Activity: Return each line below holding the string "Scala".

[Records provided Boundary: Start]

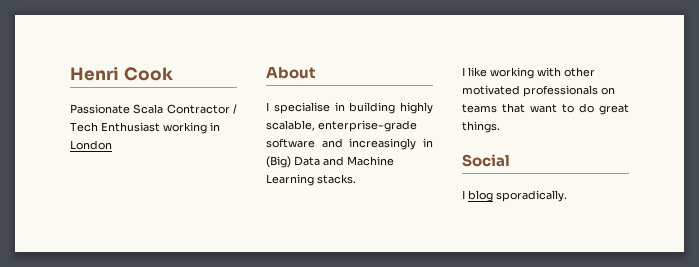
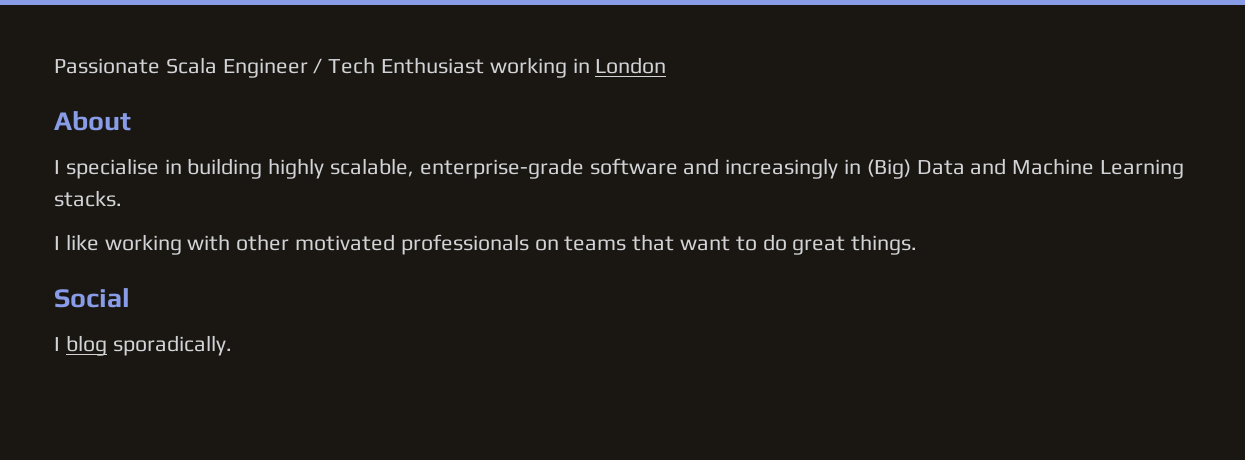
- Henri Cook
- Passionate Scala Contractor / Tech Enthusiast working in London
+ Passionate Scala Engineer / Tech Enthusiast working in London

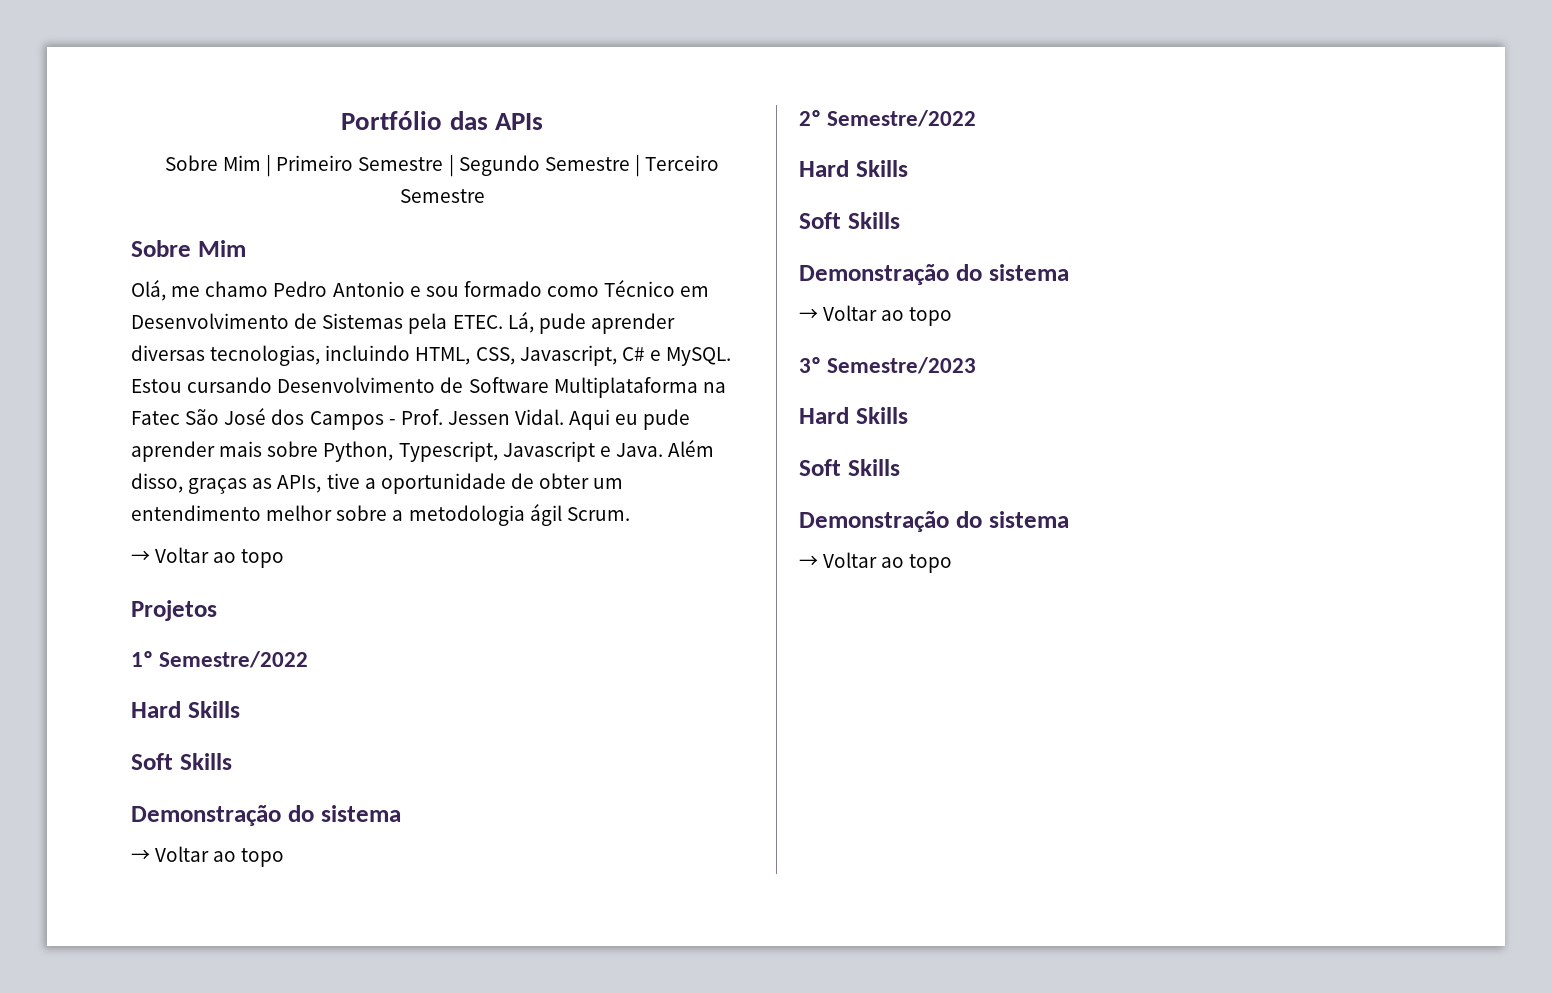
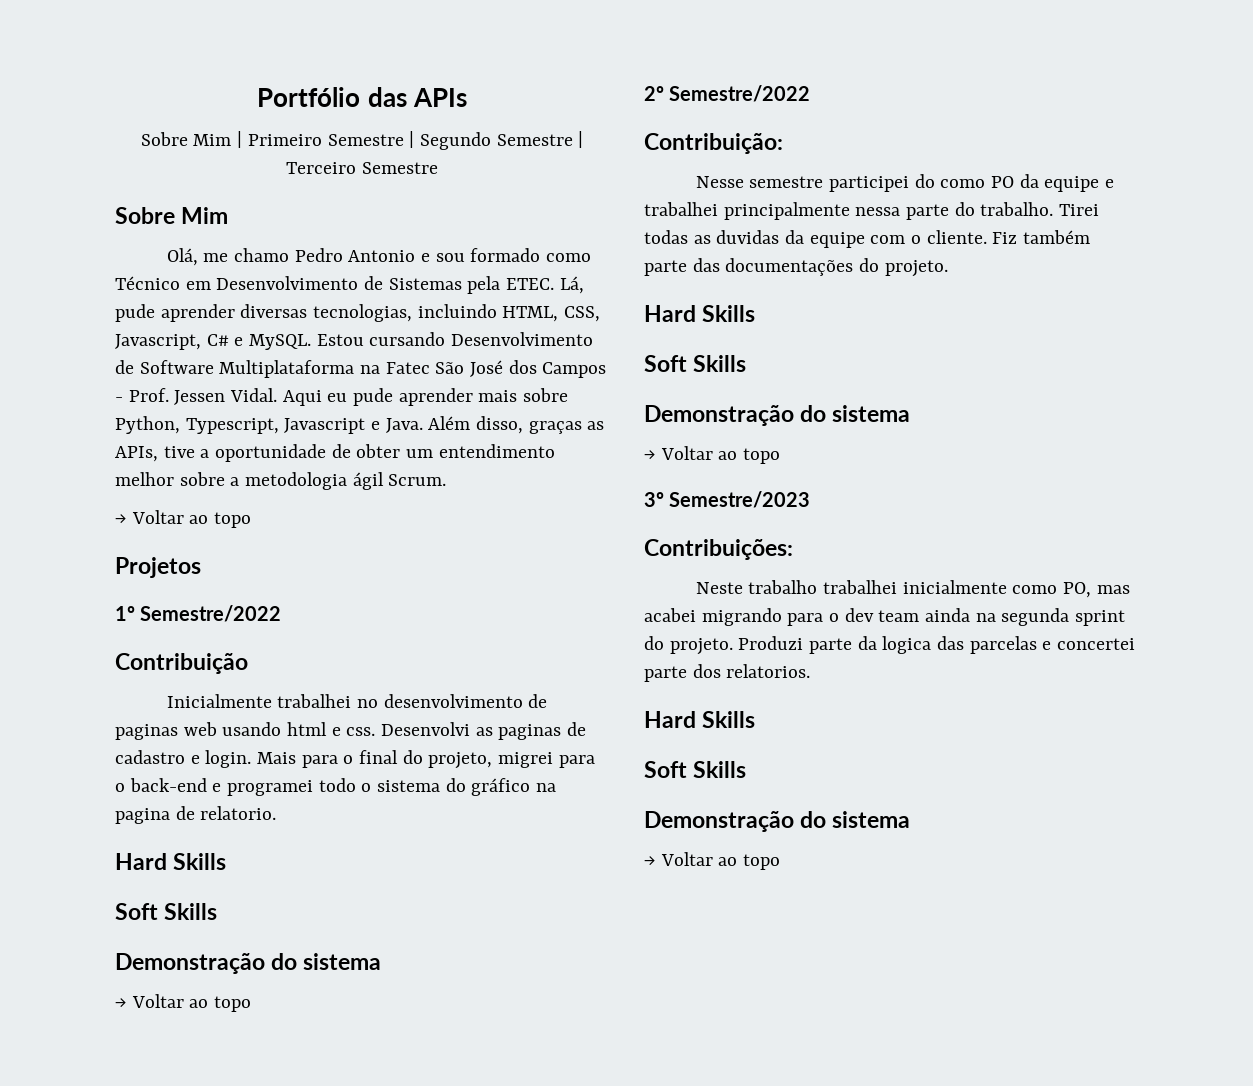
+ Contribuição
+ Inicialmente trabalhei no desenvolvimento de paginas web usando html e css. Desenvolvi as paginas de cadastro e login. Mais para o final do projeto, migrei para o back-end e programei todo o sistema do gráfico na pagina de relatorio.
+ Contribuição:
+ Nesse semestre participei do como PO da equipe e trabalhei principalmente nessa parte do trabalho. Tirei todas as duvidas da equipe com o cliente. Fiz também parte das documentações do projeto.
+ Contribuições:
+ Neste trabalho trabalhei inicialmente como PO, mas acabei migrando para o dev team ainda na segunda sprint do projeto. Produzi parte da logica das parcelas e concertei parte dos relatorios.

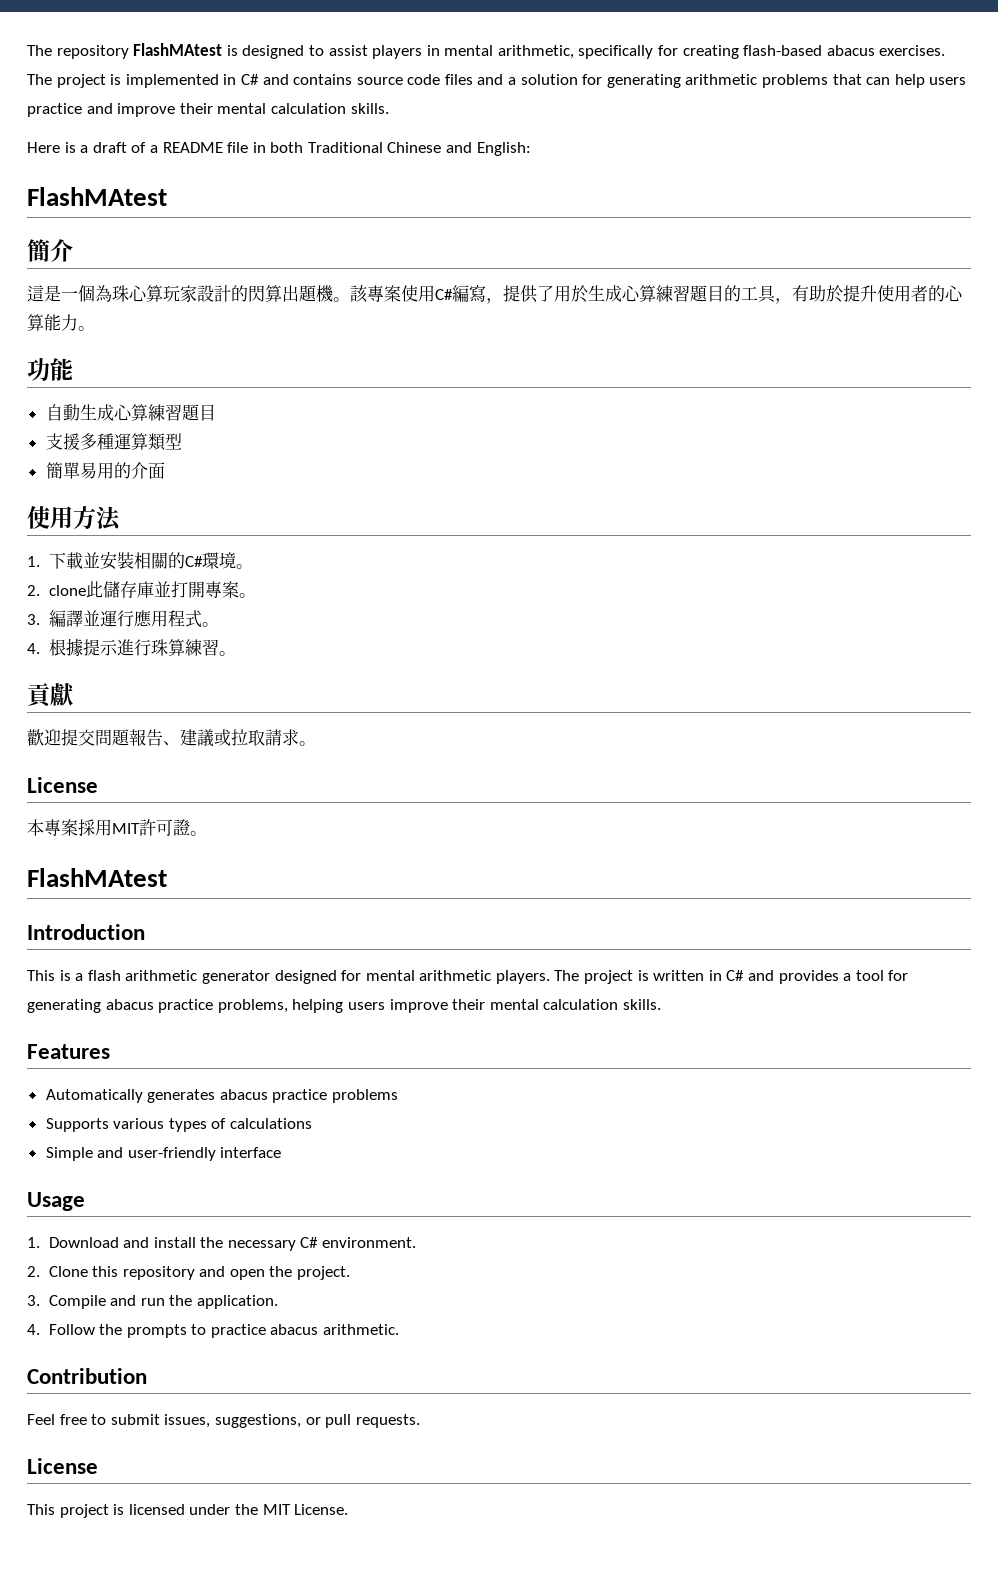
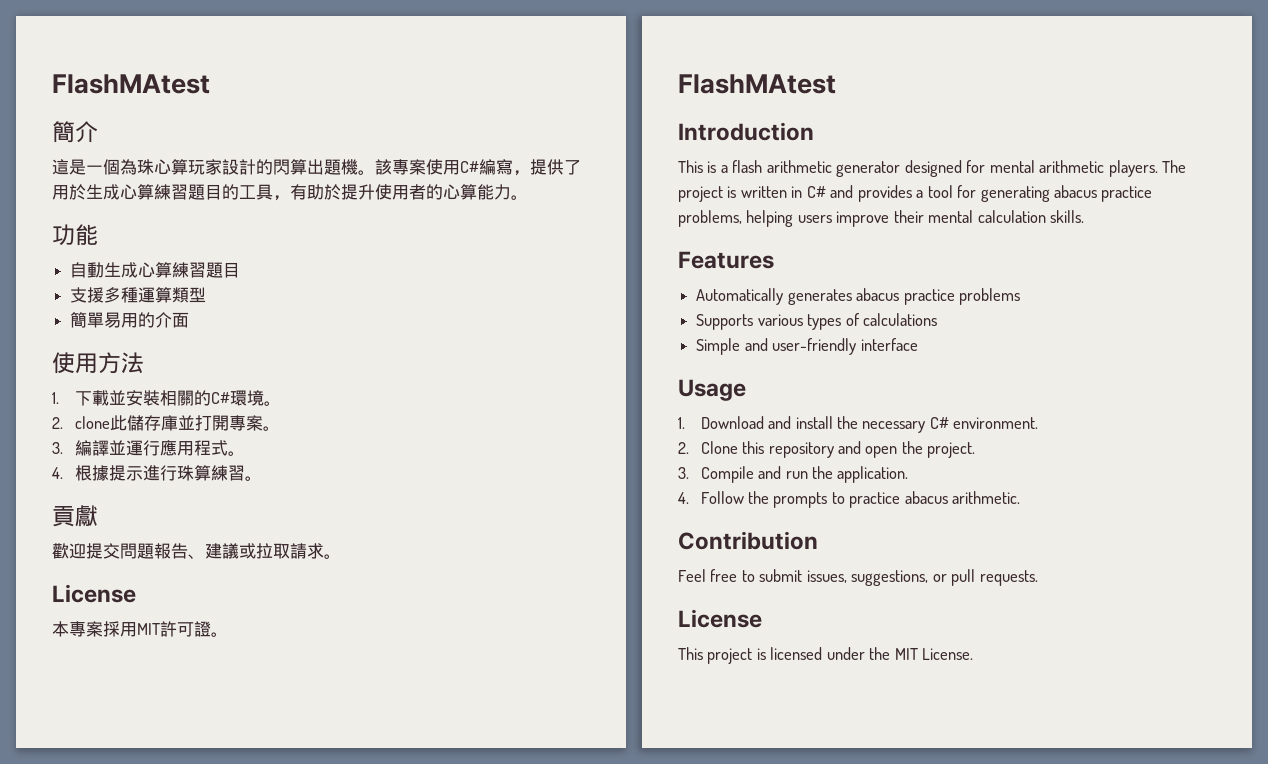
- The repository FlashMAtest is designed to assist players in mental arithmetic, specifically for creating flash-based abacus exercises. The project is implemented in C# and contains source code files and a solution for generating arithmetic problems that can help users practice and improve their mental calculation skills.
- Here is a draft of a README file in both Traditional Chinese and English:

[Records provided Boundary: End]

Answer to this problem:
- Passionate Scala Contractor / Tech Enthusiast working in London
+ Passionate Scala Engineer / Tech Enthusiast working in London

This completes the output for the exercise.